E3 2009: Project Natal Milo demo

Do historii przeszło już wystąpienie Petera Molyneux na E3 w 2009 roku, kiedy to Kinect nazywał się jeszcze Project Natal. Opowiadał on o urządzeniu wyznaczającym nowe standardy interakcji konsoli z użytkownikiem, połączonym z jakąś niewiarygodną realizacją sztucznej inteligencji. Już wtedy powszechnie podejrzewano, że więcej tu fantazji niż rzeczywistości, ale nie to było ważne. Ważne było, że wizja urządzenia trafiła do wyobraźni odbiorców, a hasło o tym, że teraz to „gracz będzie kontrolerem” było zrozumiałe, efektowne i zachęcające do zabawy.

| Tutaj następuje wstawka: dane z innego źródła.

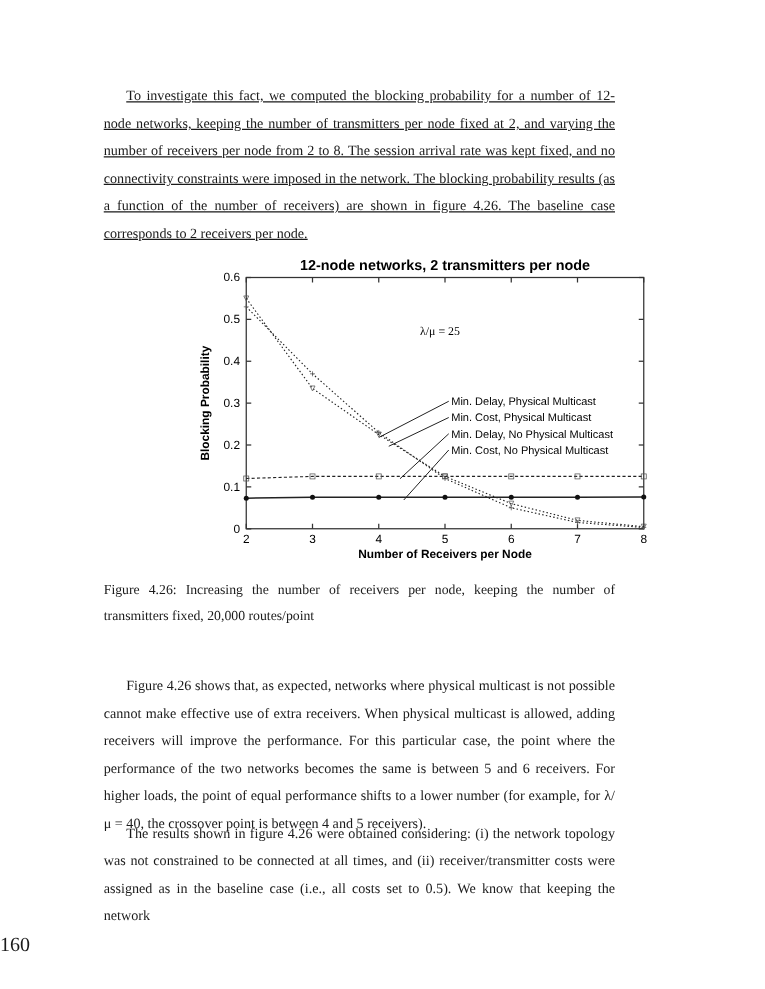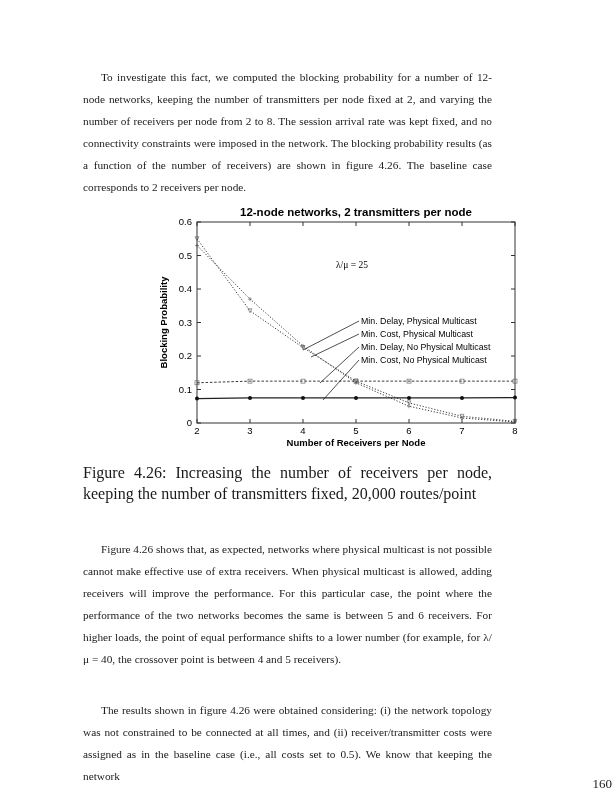--- a/index.html
+++ b/index.html
@@ -8,7 +8,7 @@
   .para { position:absolute; left:83px; width:409px; font-size:11.3px; line-height:22px;
           text-align:justify; margin:0; }
   .para .ind { display:inline-block; width:18px; }
-  #p1 { top:66px; }
+  #p1 { top:66px;text-decoration:underline; }
   #caption { position:absolute; left:83px; top:462px; width:409px; font-size:16px; line-height:21px; margin:0; text-align:justify; }
   #p2 { top:526px;margin-top:12px; }
   #p3 { top:656px;margin-top:43px; }

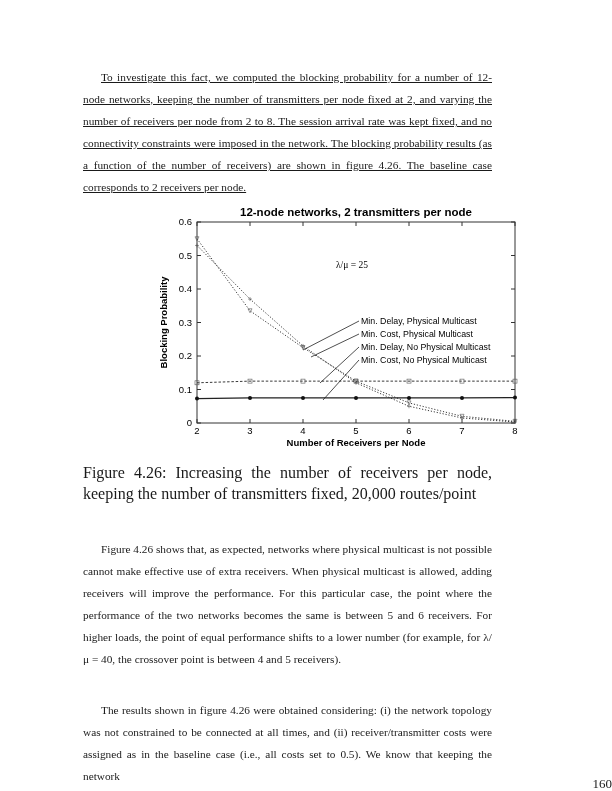--- a/index.html
+++ b/index.html
@@ -9,7 +9,7 @@
           text-align:justify; margin:0; }
   .para .ind { display:inline-block; width:18px; }
   #p1 { top:66px;text-decoration:underline; }
-  #caption { position:absolute; left:83px; top:462px; width:409px; font-size:16px; line-height:21px; margin:0; text-align:justify; }
+  #caption { position:absolute; left:83px; top:462px; width:409px; font-size:11px; line-height:21px; margin:0; text-align:justify; }
   #p2 { top:526px;margin-top:12px; }
   #p3 { top:656px;margin-top:43px; }
   #pagenum { position:absolute; left:0; width:612px; top:776px; text-align:right; font-size:13px; }

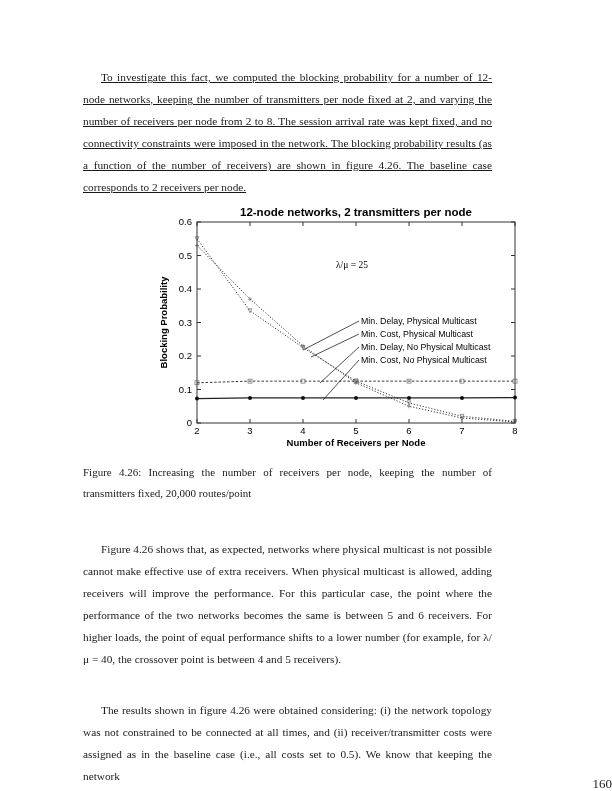--- a/index.html
+++ b/index.html
@@ -11,7 +11,7 @@
   #p1 { top:66px;text-decoration:underline; }
   #caption { position:absolute; left:83px; top:462px; width:409px; font-size:11px; line-height:21px; margin:0; text-align:justify; }
   #p2 { top:526px;margin-top:12px; }
-  #p3 { top:656px;margin-top:43px; }
+  #p3 { top:656px; }
   #pagenum { position:absolute; left:0; width:612px; top:776px; text-align:right; font-size:13px; }
   #chart { position:absolute; left:148px; top:200px; width:380px; height:270px; }
   #chart svg text.sans { font-family:"Liberation Sans","DejaVu Sans",sans-serif; }

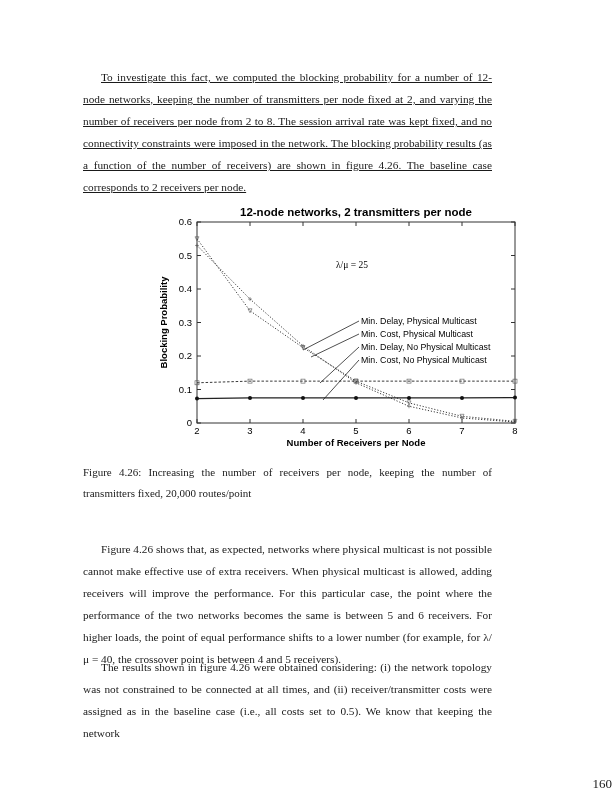--- a/index.html
+++ b/index.html
@@ -12,7 +12,7 @@
   #caption { position:absolute; left:83px; top:462px; width:409px; font-size:11px; line-height:21px; margin:0; text-align:justify; }
   #p2 { top:526px;margin-top:12px; }
   #p3 { top:656px; }
-  #pagenum { position:absolute; left:0; width:612px; top:776px; text-align:right; font-size:13px; }
+  #pagenum { position:absolute; left:0; width:612px; top:748px; text-align:left; font-size:16px; }
   #chart { position:absolute; left:148px; top:200px; width:380px; height:270px; }
   #chart svg text.sans { font-family:"Liberation Sans","DejaVu Sans",sans-serif; }
 </style>

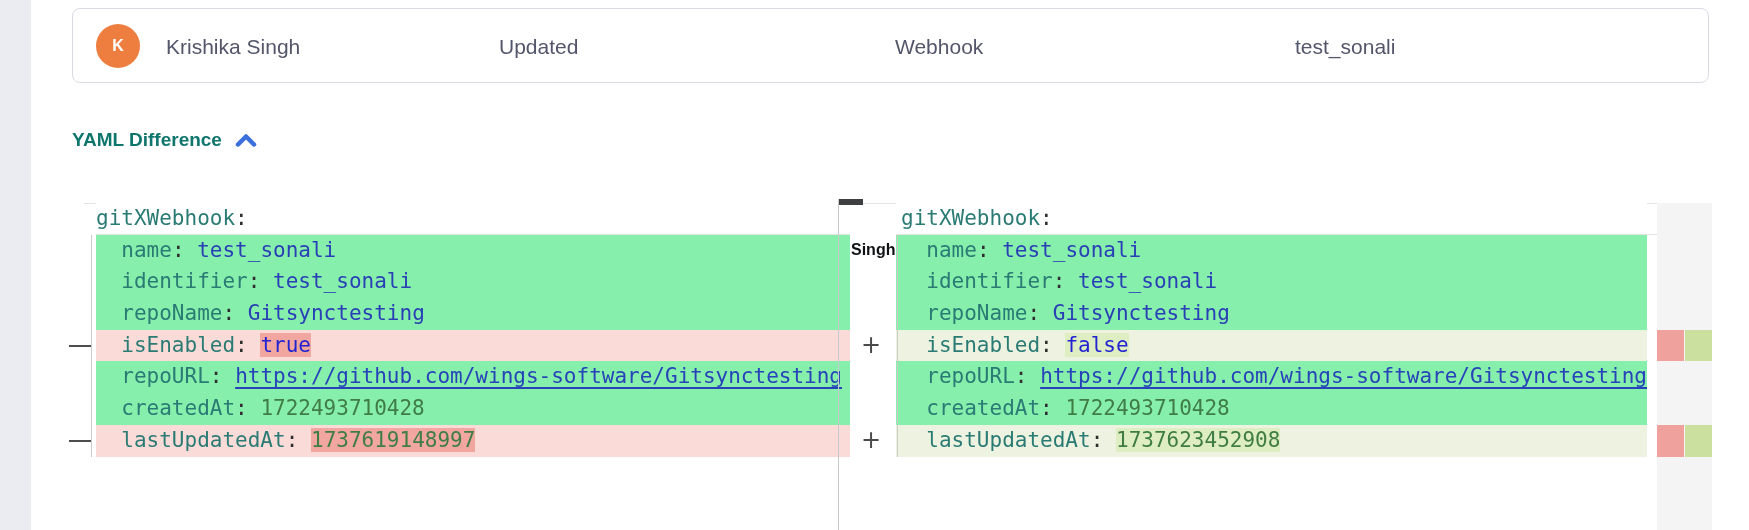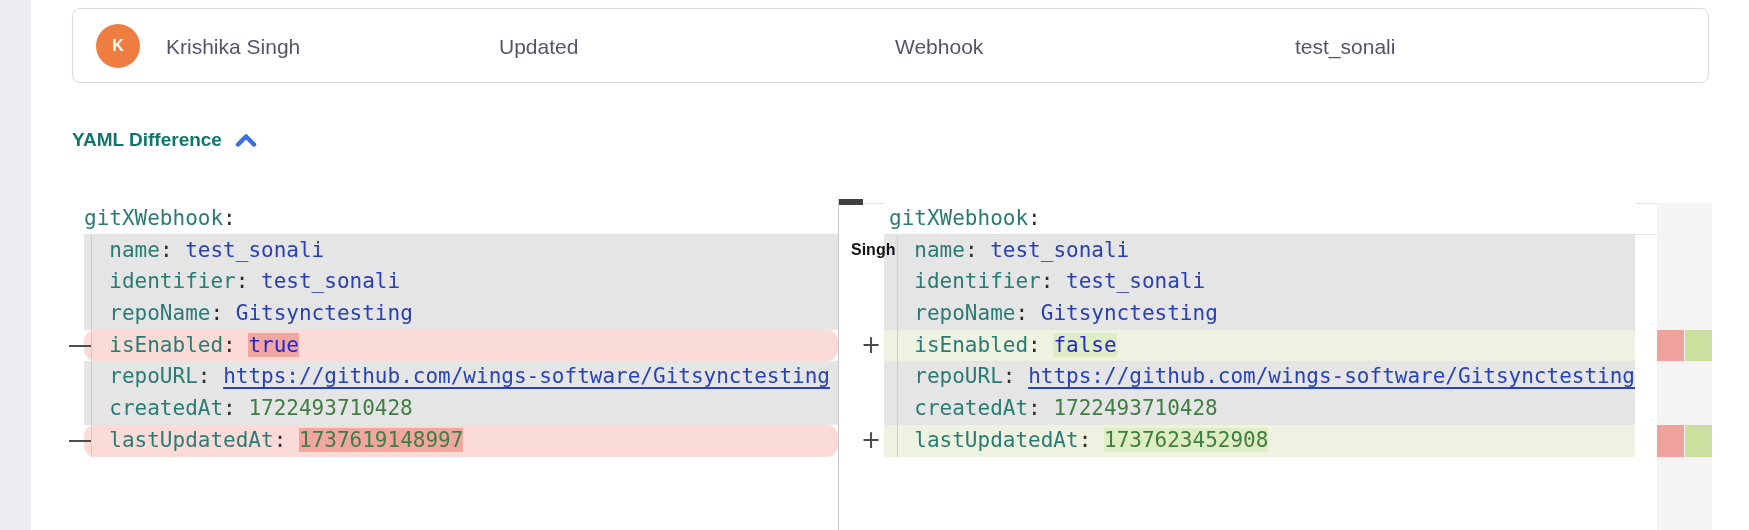--- a/index.html
+++ b/index.html
@@ -35,7 +35,7 @@
 
   
   .diff-top{position:absolute;left:84px;top:203px;width:1628px;height:1px;background:#e3e3df;}
-  .pane{position:absolute;top:203px;font-family:"DejaVu Sans Mono",monospace;font-size:21px;color:#222;}
+  .pane{position:absolute;top:203px;font-family:"DejaVu Sans Mono",monospace;font-size:21px;color:#222;margin-left:12px;}
   .pane-left{left:84px;width:754px;}
   .pane-right{left:884px;width:751px;}
   .pane-right .code-line{padding-left:5px;}

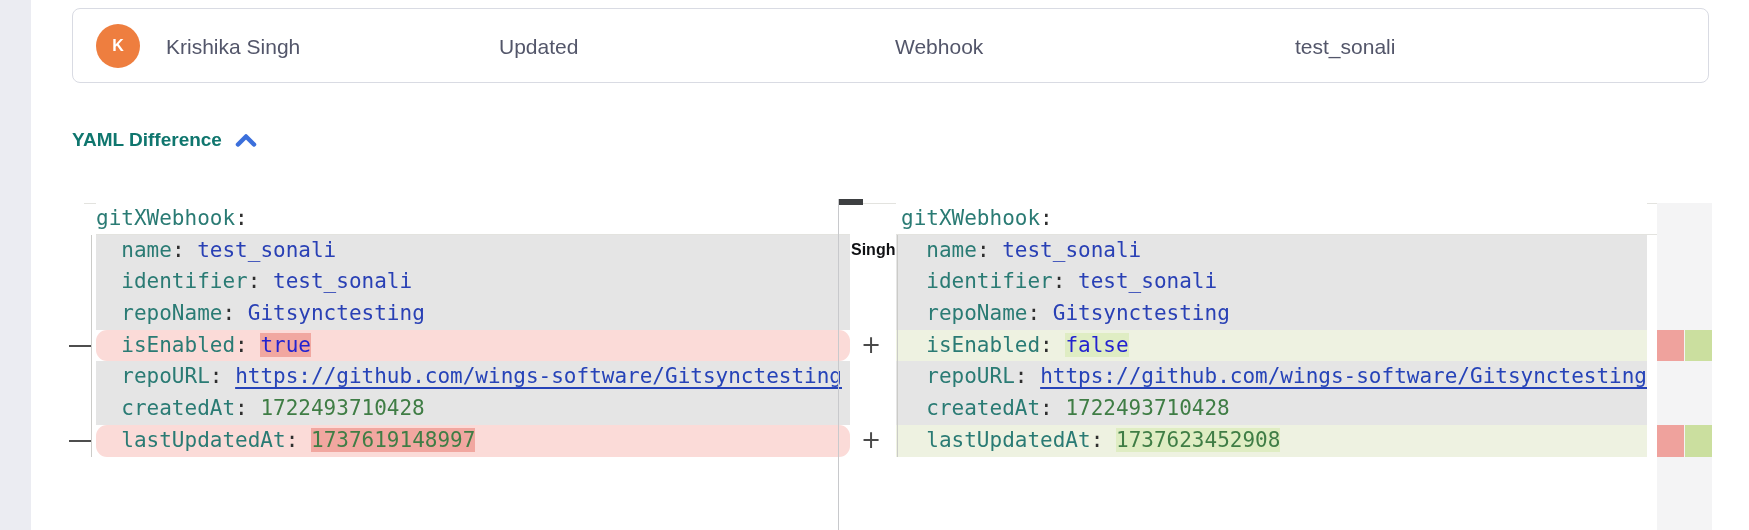--- a/index.html
+++ b/index.html
@@ -41,7 +41,7 @@
   .pane-right .code-line{padding-left:5px;}
   .code-line{height:31.7px;line-height:31.7px;white-space:pre;box-sizing:border-box;}
   .code-line.hdr{background:#ffffff;border-bottom:1px solid #e3e3df;}
-  .code-line.normal{background:#e5e5e5;}
+  .code-line.normal{background:#86efac;}
   .code-line.removed{background:var(--removed-row,#fbdbd8);border-radius:11px;}
   .code-line.added{background:var(--added-row,#eef2e1);}
   .tok-key{color:var(--key,#2a7b74);}

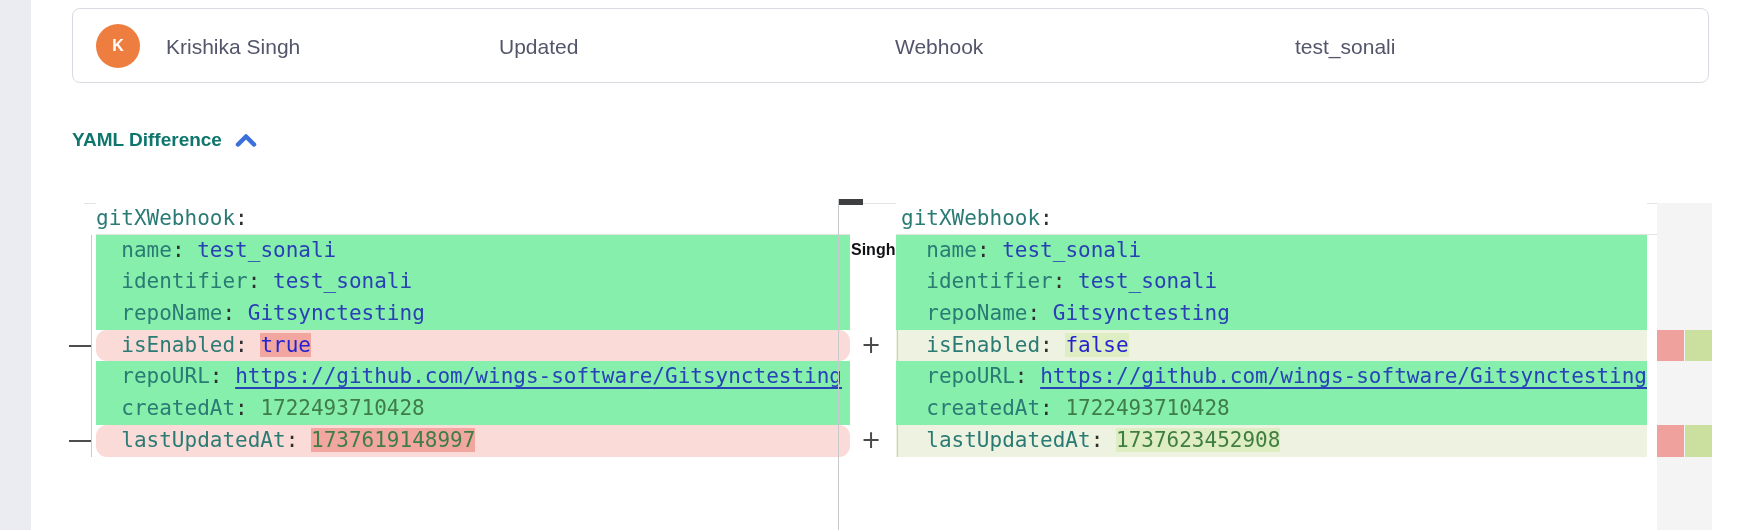--- a/index.html
+++ b/index.html
@@ -42,7 +42,7 @@
   .code-line{height:31.7px;line-height:31.7px;white-space:pre;box-sizing:border-box;}
   .code-line.hdr{background:#ffffff;border-bottom:1px solid #e3e3df;}
   .code-line.normal{background:#86efac;}
-  .code-line.removed{background:var(--removed-row,#fbdbd8);border-radius:11px;}
+  .code-line.removed{background:var(--removed-row,#fbdbd8);}
   .code-line.added{background:var(--added-row,#eef2e1);}
   .tok-key{color:var(--key,#2a7b74);}
   .tok-colon{color:#2e2e2e;}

W ciągu pierwszych dwóch miesięcy sprzedaży gigantowi z Redmond udało się więc sprzedać 8 milionów Kinectów (dla porównania, według oficjalnych informacji podawanych przez Nintendo Switch znalazł w ciągu niecałych czterech pierwszych miesięcy sprzedaży 4,7 miliona nabywców). Urządzenie Microsoftu na krótki czas zawładnęło wyobraźnią mediów i graczy (szczególnie tych, dla których elektroniczna rozrywka była czymś nowym).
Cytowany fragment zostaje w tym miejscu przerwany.